While working with a grammar like add_candidates, blend_predictions, & fit_members is surely made easier by an auto-complete feature, it only takes advantage of one of two notable benefits to auto-complete. If a practitioner remembers the name of the function she is planning on using, auto-complete is very much helpful here; after typing the first three characters, the large majority of keystrokes can then be eliminated through the use of the tooltip. However, this grammar does not make effective use of the tooltip in the case that the practitioner does not remember the name of the function she intends to use. Grammars making use of prefixing, where functions with shared functionality are prefixed with the same three (or more) characters, only ask that a practitioner can recall that one prefix in order to see the possible options suggested. In addition to saving keystrokes, then, such grammars can uniquely provide access to short-form, "fly-by" documentation---the grammars discussed in the following two subsections are such examples.

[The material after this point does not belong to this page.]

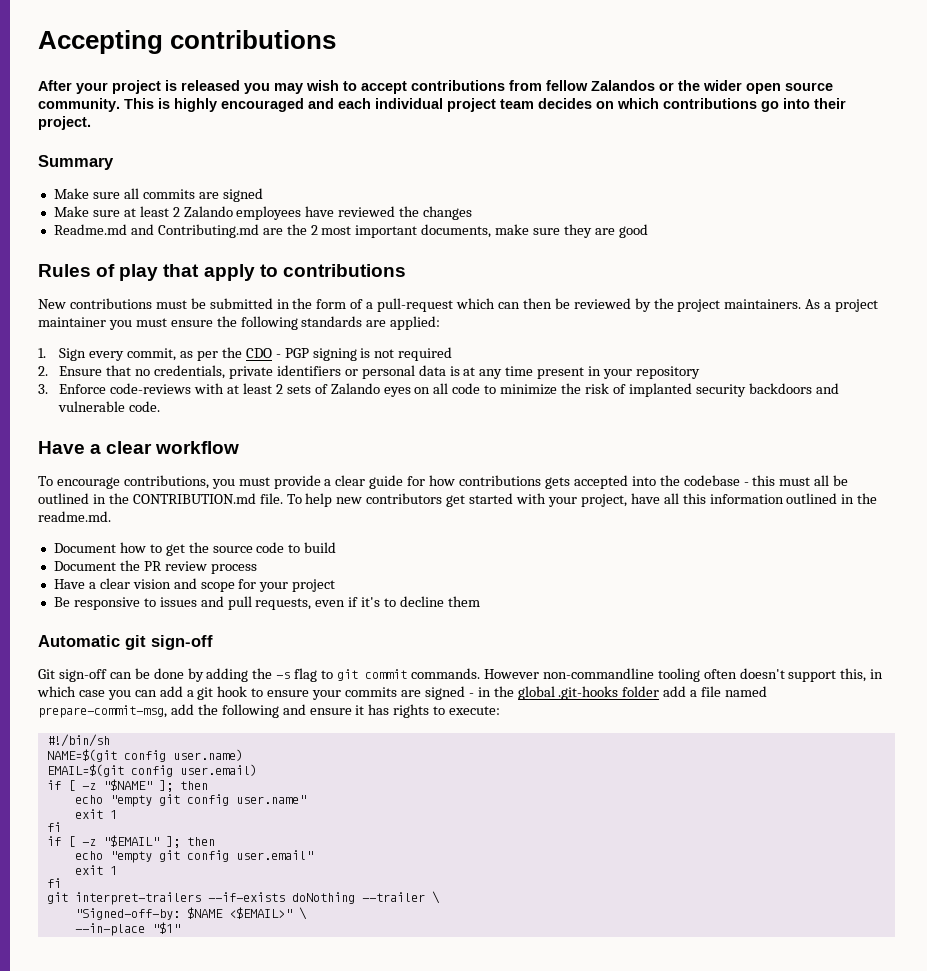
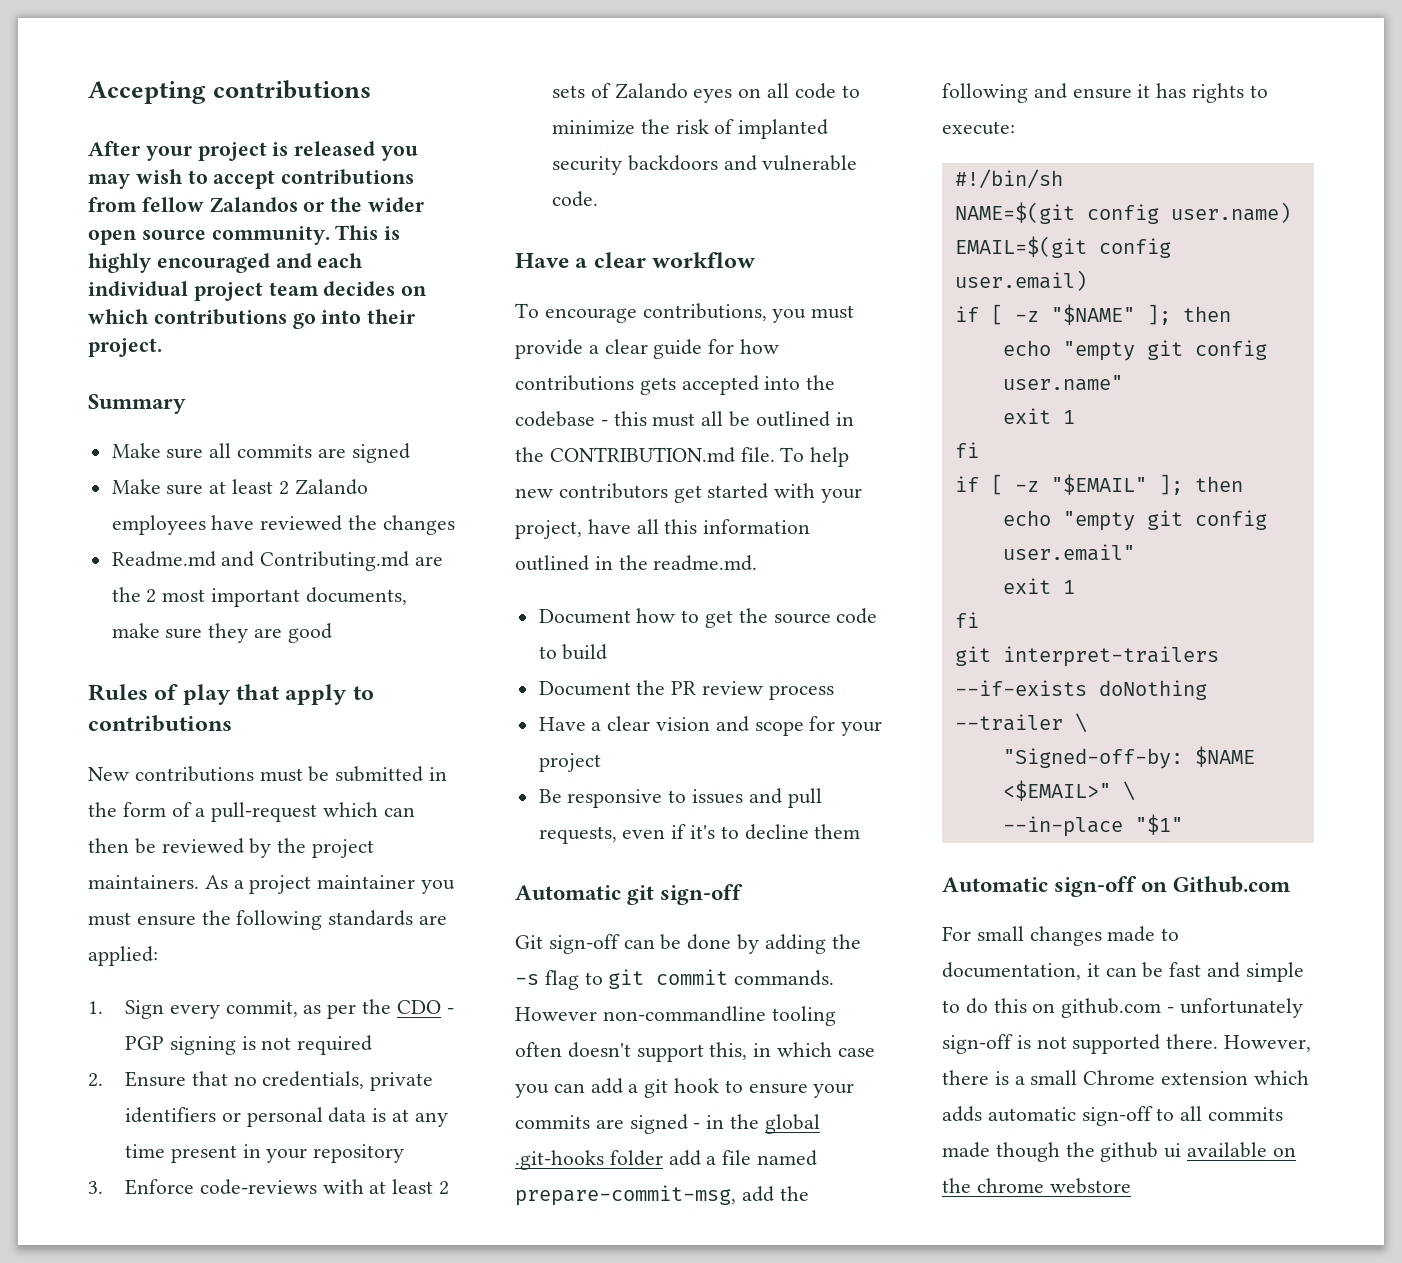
(180, 928) none -> [942,876,1292,897] [942,926,1180,946] [942,962,1304,982] [942,998,1303,1018] [942,1034,1312,1054] [942,1070,1309,1085] [942,1106,1284,1126] [942,1142,1296,1162] [942,1178,1131,1194] // Automatic sign-off on Github.com // For small changes made to documentation, it can be fast and simple to do this on github.com - unfortunately sign-off is not supported there. However, there is a small Chrome extension which adds automatic sign-off to all commits made though the github ui available on the chrome webstore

This grammar also introduces a somewhat strange interface in regard to the first argument supplied by the practitioner. Per tidyverse design principles, core functions meant to be called in succession ought to be "pipable"---that is, the first argument (supplied via the {magrittr} pipe %>% operator) to each function ought to be the output of the function called previously. The grammar in consideration presents as such:

stacks() %>%
  add_candidates(...) %>%
  # ... %>%
  blend_predictions() %>%
  fit_members()

Aligning with this convention results in inconsistent relationships between the direct object in the function name and the argument to which that direct object refers. Walking through the initialization function and three core verbs, consider:

  • The stacks initialization function does not take arguments.

  • The first input to add_candidates must then be the output of stacks, which is a data_stack object. Since add_candidates is called iteratively, the output of add_candidates can also be inputted to add_candidates. Thus, rather than the candidates, the first argument to add_candidates is the object to which the candidates are added, followed by the candidates themselves.

  • The input to blend_predictions is the output of add_candidates, which is also a data_stack object. The function does not require any other arguments. Thus, in this case, the direct object ("predictions") indeed refers to the data stack, which is passed through the pipe operator. Thus, the direct object in this function name refers to a different argument, by position. Further, to be internally consistent with add_candidates, the first argument is called data_stack rather than predictions, reflecting the internally defined class of the object supplied as the first argument.

  • The input to fit_members is the output of blend_predictions, which is a model_stack object. The function does not accept any other arguments. Thus, in this case, the members referred to in the function name are an element of the first argument, named model_stack, but not the first argument itself. Thus, the direct object in this function name technically does not refer to an argument at all.

One alternative to this set of direct objects would be to refer to the object class (reflected in the argument names) of the inputs, i.e. add_data_stack, blend_data_stack, fit_model_stack. This approach implicates a few challenges, though.

  • The noted dissonance in argument order---notably, the data stack is not the thing being added---is more immediate.

  • Suffixing the name of a function with an object class results in a function name that is confusingly similar to that which would result from defining an S3 method that would presumably serve the same purpose. For example, a fit method for a model_stack object would be written as fit.model_stack.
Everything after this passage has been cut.